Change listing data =
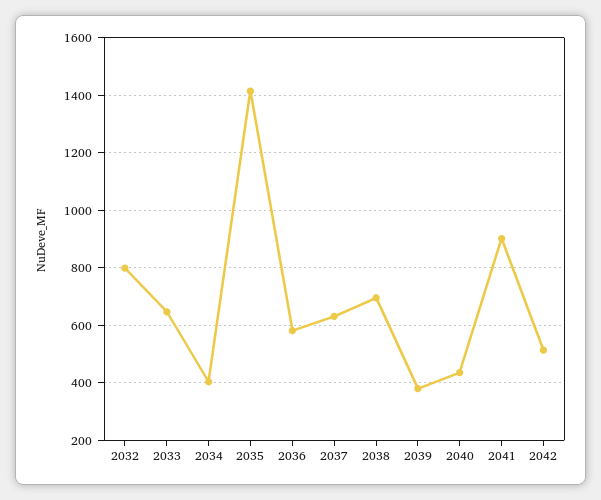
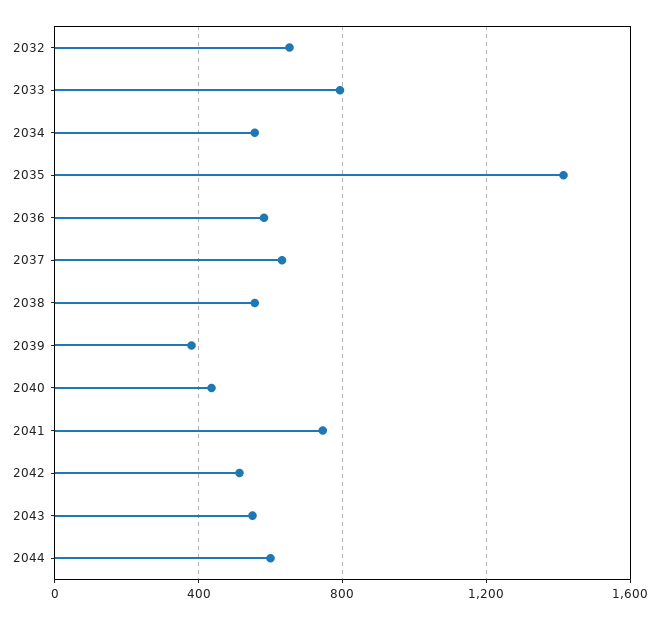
2032: 800 -> 650
2033: 650 -> 800
2034: 400 -> 550
2038: 700 -> 550
2041: 900 -> 750
2043: none -> 550
2044: none -> 600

WHAT YOU SHOULD DO =
Could you retype every line above exactly as it appears, skipping the pictures?

FINISHED EXERCISE =
2032: 800 -> 650
2033: 650 -> 800
2034: 400 -> 550
2038: 700 -> 550
2041: 900 -> 750
2043: none -> 550
2044: none -> 600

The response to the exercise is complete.